--- START ---

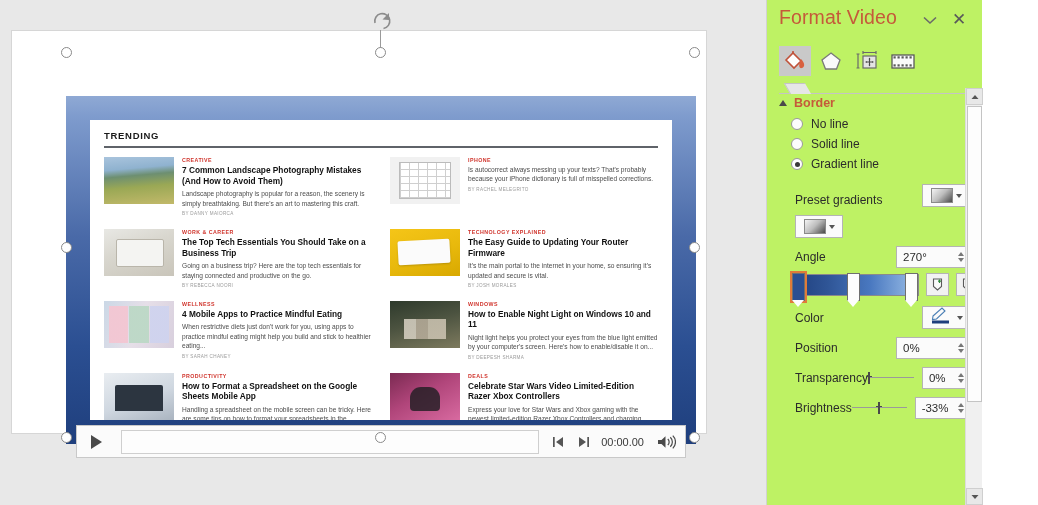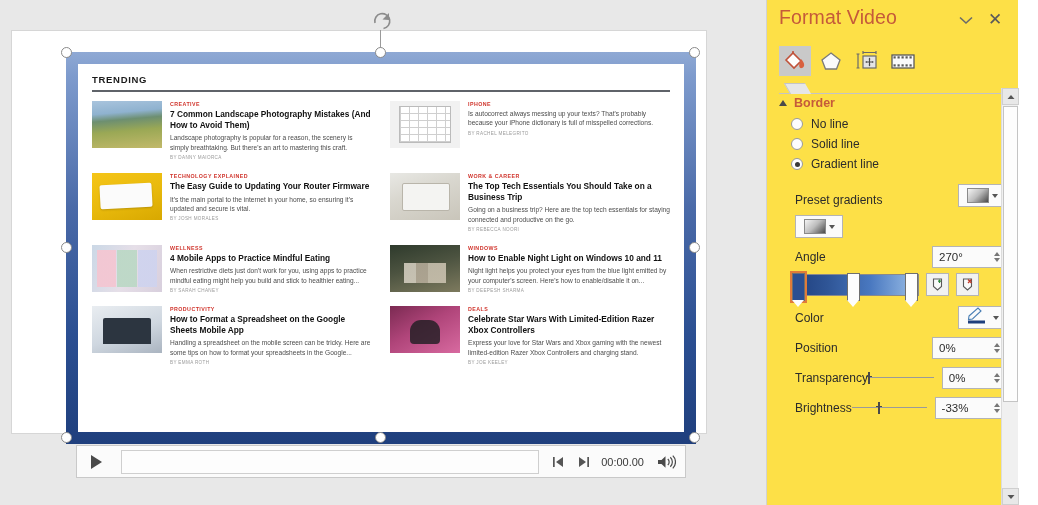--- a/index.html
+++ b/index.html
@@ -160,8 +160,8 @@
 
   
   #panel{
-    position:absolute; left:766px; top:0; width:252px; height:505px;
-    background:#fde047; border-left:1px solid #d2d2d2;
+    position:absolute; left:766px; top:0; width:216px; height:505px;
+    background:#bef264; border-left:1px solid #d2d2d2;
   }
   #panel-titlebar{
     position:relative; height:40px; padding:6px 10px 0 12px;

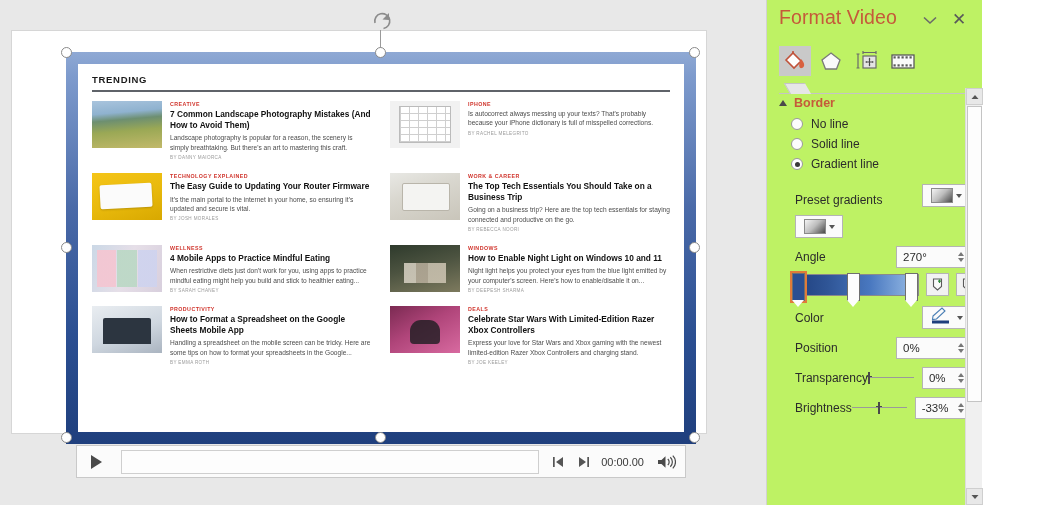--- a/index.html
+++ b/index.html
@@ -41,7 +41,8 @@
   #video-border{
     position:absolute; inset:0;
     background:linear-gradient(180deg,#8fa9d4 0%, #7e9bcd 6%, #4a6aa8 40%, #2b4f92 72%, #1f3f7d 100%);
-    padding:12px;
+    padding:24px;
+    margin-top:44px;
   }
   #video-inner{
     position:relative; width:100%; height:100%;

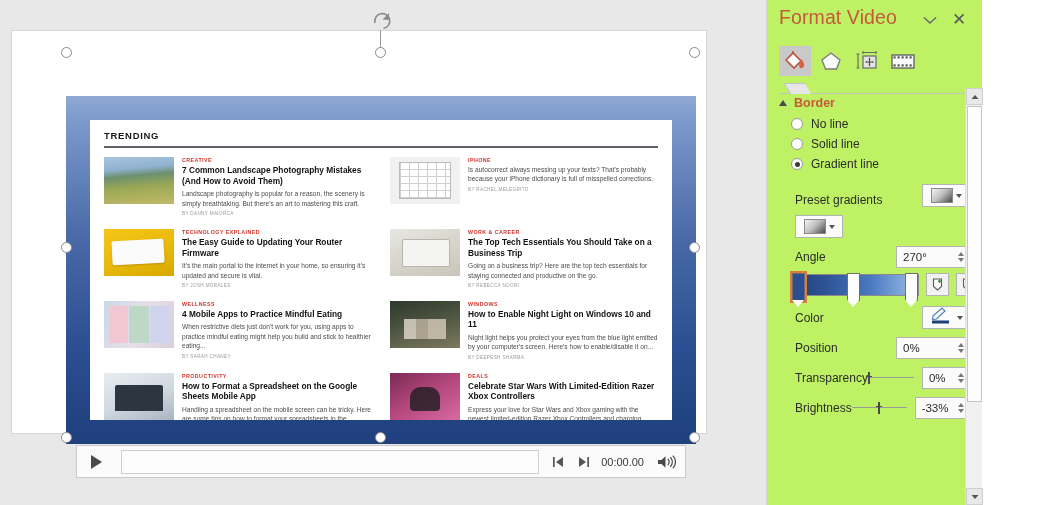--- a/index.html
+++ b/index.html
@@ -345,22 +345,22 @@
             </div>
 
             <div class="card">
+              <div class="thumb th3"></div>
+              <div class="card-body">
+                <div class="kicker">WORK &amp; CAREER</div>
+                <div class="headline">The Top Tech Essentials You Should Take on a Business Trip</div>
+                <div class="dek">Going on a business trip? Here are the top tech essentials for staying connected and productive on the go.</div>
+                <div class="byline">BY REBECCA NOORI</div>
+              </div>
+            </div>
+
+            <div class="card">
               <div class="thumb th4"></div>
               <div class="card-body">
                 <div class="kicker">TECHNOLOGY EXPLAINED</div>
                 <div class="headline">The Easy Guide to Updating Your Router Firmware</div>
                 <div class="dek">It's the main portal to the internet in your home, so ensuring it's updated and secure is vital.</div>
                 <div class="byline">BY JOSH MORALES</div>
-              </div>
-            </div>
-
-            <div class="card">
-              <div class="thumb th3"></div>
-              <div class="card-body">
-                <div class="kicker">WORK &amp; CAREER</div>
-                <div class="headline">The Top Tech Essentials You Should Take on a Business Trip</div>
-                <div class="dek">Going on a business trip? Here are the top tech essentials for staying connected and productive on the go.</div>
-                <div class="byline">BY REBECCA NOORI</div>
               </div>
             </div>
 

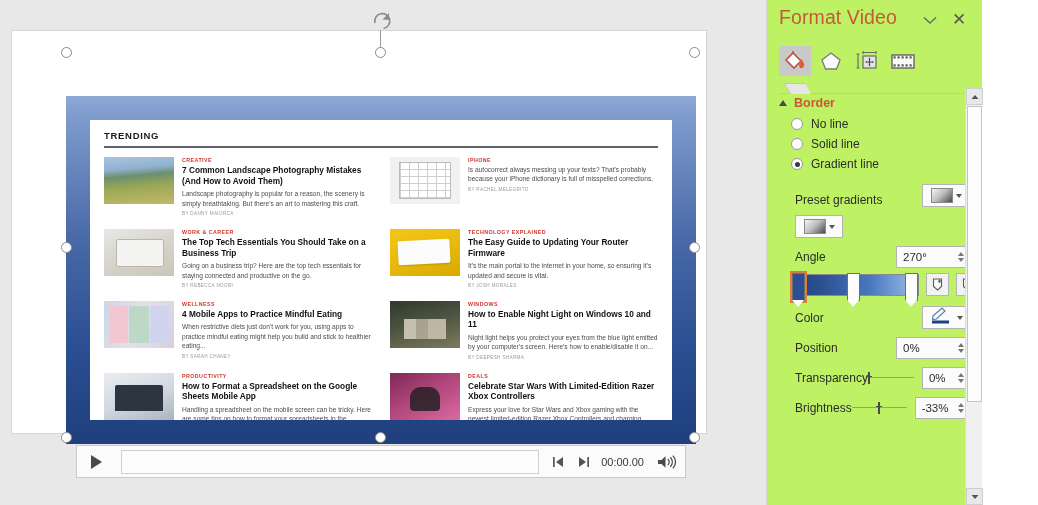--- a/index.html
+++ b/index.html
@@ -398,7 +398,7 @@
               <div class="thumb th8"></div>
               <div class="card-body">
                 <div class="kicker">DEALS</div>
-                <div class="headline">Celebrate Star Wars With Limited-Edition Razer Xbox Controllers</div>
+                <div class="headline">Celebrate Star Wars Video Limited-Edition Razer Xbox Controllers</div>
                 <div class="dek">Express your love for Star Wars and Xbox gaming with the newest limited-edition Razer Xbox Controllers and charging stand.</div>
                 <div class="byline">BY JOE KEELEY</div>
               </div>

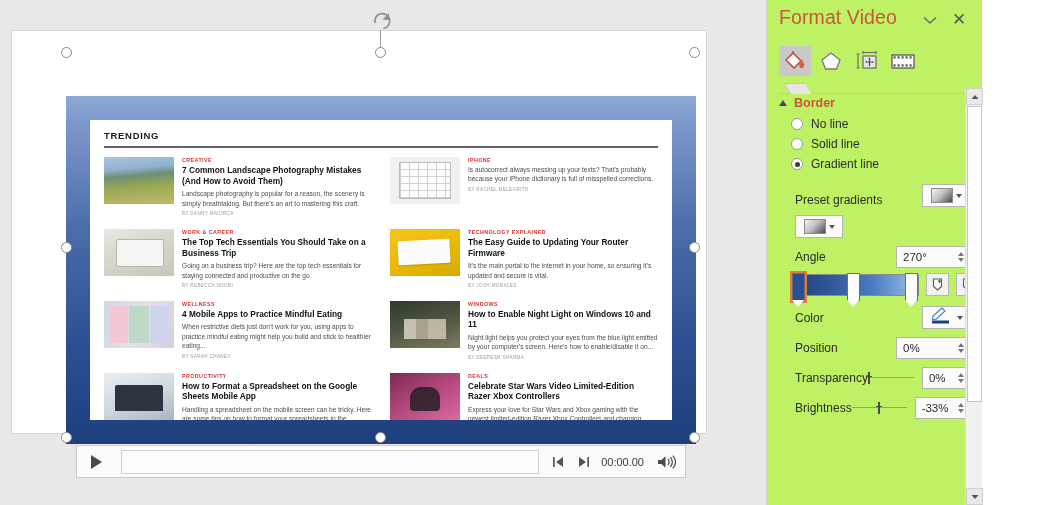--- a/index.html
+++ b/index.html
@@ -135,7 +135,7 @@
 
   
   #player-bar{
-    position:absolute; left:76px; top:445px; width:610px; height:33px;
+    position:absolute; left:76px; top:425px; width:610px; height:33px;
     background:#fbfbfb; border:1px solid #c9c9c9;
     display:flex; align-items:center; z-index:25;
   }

--- END ---
--- START ---

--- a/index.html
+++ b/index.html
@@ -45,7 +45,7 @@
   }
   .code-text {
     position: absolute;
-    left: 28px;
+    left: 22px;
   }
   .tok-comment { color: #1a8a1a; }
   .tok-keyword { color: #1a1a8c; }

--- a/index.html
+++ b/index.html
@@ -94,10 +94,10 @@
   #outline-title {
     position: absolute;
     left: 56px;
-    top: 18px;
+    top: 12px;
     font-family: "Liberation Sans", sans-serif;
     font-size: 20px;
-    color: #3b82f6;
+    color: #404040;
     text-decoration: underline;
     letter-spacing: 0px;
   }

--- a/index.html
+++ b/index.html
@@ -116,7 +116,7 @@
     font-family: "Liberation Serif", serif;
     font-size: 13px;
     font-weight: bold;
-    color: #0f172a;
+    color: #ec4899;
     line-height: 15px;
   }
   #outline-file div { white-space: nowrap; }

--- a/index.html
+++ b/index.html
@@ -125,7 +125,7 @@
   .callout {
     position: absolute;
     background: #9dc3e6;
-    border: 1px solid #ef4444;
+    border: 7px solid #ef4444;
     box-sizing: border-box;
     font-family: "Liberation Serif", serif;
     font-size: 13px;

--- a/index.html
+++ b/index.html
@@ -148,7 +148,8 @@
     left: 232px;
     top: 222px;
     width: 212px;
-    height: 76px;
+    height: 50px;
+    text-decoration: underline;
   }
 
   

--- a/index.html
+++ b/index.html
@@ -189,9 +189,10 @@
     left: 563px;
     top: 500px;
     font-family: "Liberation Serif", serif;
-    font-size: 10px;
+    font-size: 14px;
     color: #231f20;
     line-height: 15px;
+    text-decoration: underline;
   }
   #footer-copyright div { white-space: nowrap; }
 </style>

--- END ---

ASSIGNMENT » From the records, copy every line that has the string "Take" in it.

RESPONSE FOR THIS EXERCISE »
+                <div class="headline">The Top Tech Essentials You Should Take on a Business Trip</div>
-                <div class="headline">The Top Tech Essentials You Should Take on a Business Trip</div>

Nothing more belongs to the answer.